How we cut AWS costs by 80% while usage increased 20%
How do you replace a tire while driving on the highway? This is what it felt like to re-architect the engine behind one of our most heavily used and relied upon products, the mParticle Audience Manager. Here's how we optimized this critical piece of our architecture and positioned it to play a key role in the next phase of our growth, all while customer adoption and usage steadily increased.
The mParticle Audience Manager is one of our core product offerings, allowing our clients to build powerful audience segments to engage their customers with historical context and distribute audience segments for real-time hyper-personalization. The infrastructure that powers the product processes ~200 billion events per month and calculates ~10K audiences in real time.
As the data volume and the number of audiences created in the platform increased over time, the infrastructure cost also increased significantly. In the second half of 2021, we re-architected the audience calculation engine, cut server cost by 80% while the data volume increased by 20%.

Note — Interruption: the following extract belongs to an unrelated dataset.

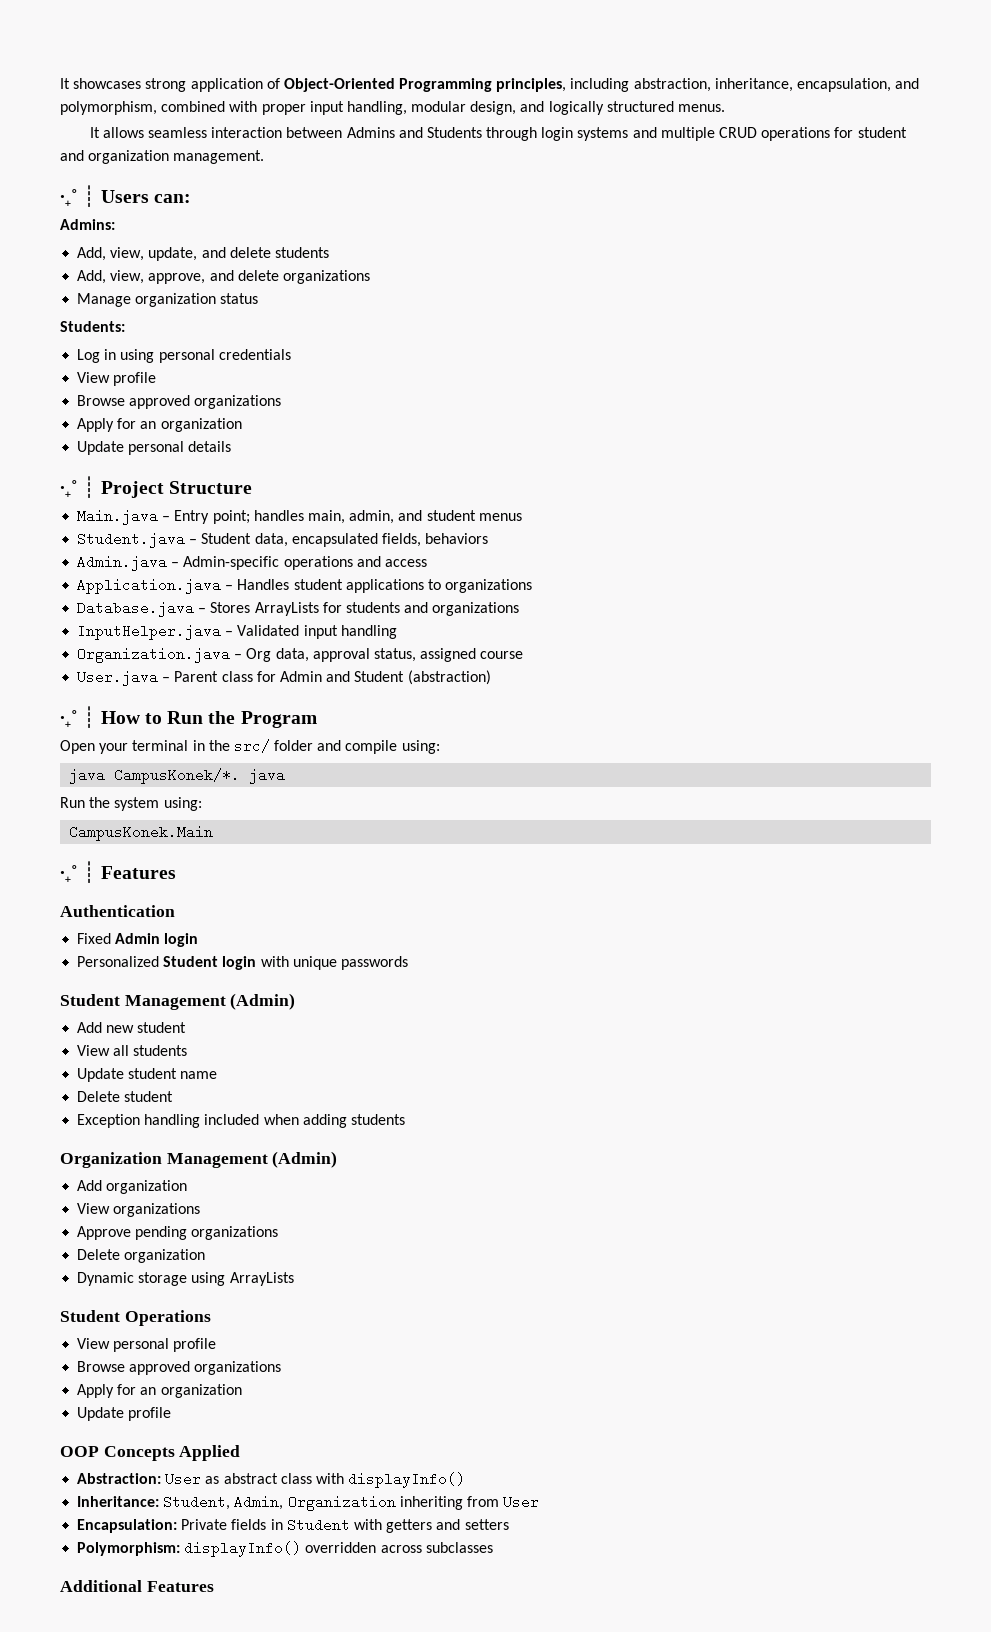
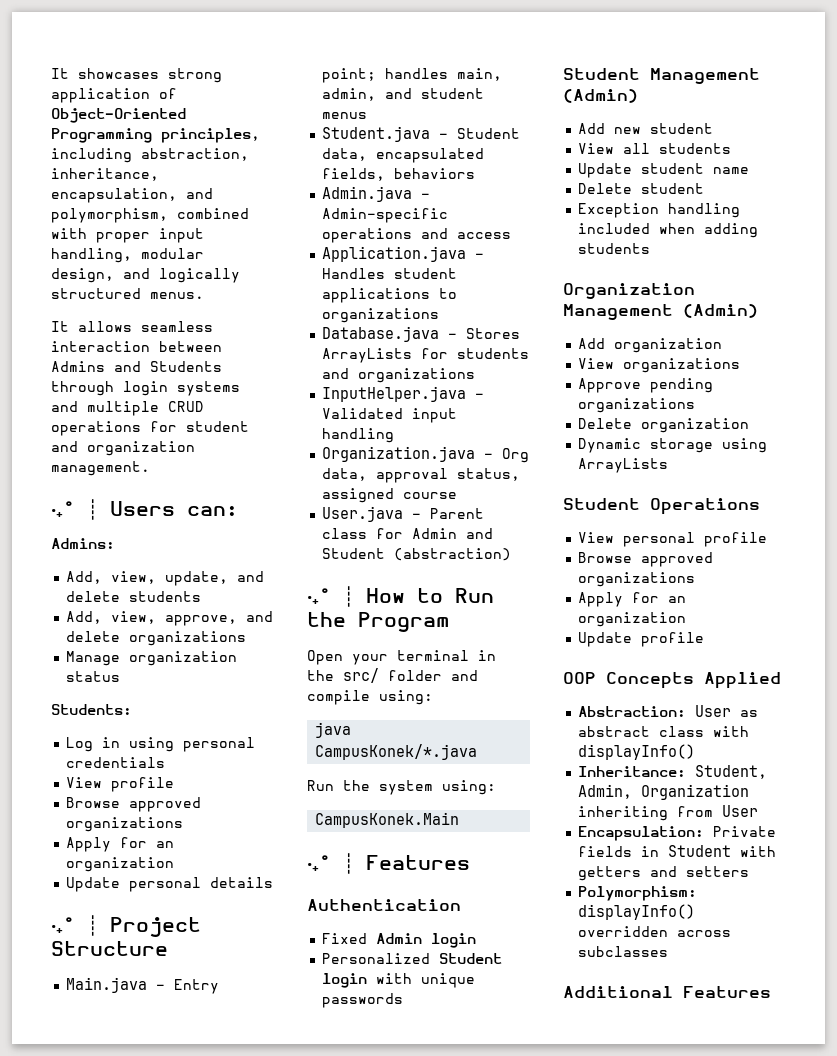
- java CampusKonek/*. java
+ java CampusKonek/*.java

The audience system and its code base is one of the most complex systems in our platform, processing large amounts of data in real time. Re-architecting major pieces of it felt like replacing a tire while driving on a highway. Therefore we paid great attention to designing a bulletproof process to roll out the changes.

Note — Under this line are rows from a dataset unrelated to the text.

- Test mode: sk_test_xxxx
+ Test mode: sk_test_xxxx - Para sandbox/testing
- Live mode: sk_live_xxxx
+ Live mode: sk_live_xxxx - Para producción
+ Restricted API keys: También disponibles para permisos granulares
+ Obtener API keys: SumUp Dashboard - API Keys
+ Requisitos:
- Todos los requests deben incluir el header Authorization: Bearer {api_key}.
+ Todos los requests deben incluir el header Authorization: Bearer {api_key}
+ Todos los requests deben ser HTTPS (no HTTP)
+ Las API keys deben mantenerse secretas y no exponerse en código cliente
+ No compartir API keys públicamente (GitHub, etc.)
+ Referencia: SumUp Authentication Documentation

The chart below shows one of the amazing results we achieved, i.e., cutting the audience calculation latency by almost 20 times which directly resulted in cost savings as we’ll explain later.
Architecture overview
The audience system is responsible for calculating the memberships of all audiences defined in the mParticle platform in near real time. For example, if an audience is defined as “users who have made at least 1 purchase in the last 30 days in the iOS app”, then whenever mParticle receives an event from a user from the iOS app, the audience system needs to count the number of purchase events in the last 30 days and to qualify/disqualify the user. The calculation needs to happen in near real time to enable instant personalization.
As shown in the architecture diagram below, the audience service reads from a message queue where a message contains one or multiple events for a single user (we host our own Pulsar infrastructure), and performs the following actions in sequence:
- Reads the event history and user profile data for the user from Scylla
- Calculates all audiences, whose definitions are read from the cache store
- Stores the event, updates profile data, and stores the audience membership results back to Scylla
- Sends the audience membership results to an output message queue
The audience service runs in an AWS ECS cluster and auto-scales to keep up with the incoming messages in real time (~200 billion events per month). Depending on the incoming data rate, there are between 100 and a few thousand docker containers running at any given time.

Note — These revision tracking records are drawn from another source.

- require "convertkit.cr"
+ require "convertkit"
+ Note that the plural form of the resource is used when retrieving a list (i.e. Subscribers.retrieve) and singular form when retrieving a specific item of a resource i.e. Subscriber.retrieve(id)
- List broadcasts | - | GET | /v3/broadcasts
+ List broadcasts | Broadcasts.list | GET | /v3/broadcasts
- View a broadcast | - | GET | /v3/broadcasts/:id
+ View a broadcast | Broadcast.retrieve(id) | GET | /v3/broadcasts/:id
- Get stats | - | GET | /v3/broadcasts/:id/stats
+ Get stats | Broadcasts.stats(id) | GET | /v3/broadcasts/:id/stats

Why did we need to re-architect?
Re-architecting a system is not always the right plan. In this case, we decided that we needed to re-architect because of issues we were seeing with current and future performance and costs.
Our audience product was first released in 2014 and the core architecture has stayed the same since. As the data volume processed by the system went up dramatically, some of our “good enough” algorithm designs in the calculation engine were not good enough anymore.
Additionally, the processing latency increased as the number of audiences created in the mParticle platform also increased dramatically over the same time period. This was only the beginning - for our next phase of growth we anticipate that the audience engine will play a key role. We needed to invest in improving the efficiency of the audience system so that we will be able to handle many more audiences and support more granular personalization use cases.
We also realized we were reaching diminishing returns as we tried to optimize the cost of the audience system. In the last few years, we’ve monitored the COGS of the audience system closely and have implemented various cost optimizations:
- Minimizing cross-AZ (available zone) traffic as AWS charges $0.01/GB for it
- Optimized auto-scale logic to maximize CPU/memory usage per docker container and optimized ECS container placement to maximize the usage of each EC2 instance
- Various caching tricks to minimize duplicate data access in memory
- Kept the dotnet core version up to date to leverage all performance optimizations
The caching tricks and upgrading dotnet core to 5.0 brought the audience calculation server costs back down to a “normal” level at the end of 2020, as can be seen from the chart below. However, the growth of the data volume combined with the number of audiences persisted in exposing the algorithm inefficiencies in our audience calculation engine, which triggered the re-architecture.
Identify the root cause
Once we had decided we should re-architect the system, our first task was to identify what was at the heart of the performance and cost issues we were battling.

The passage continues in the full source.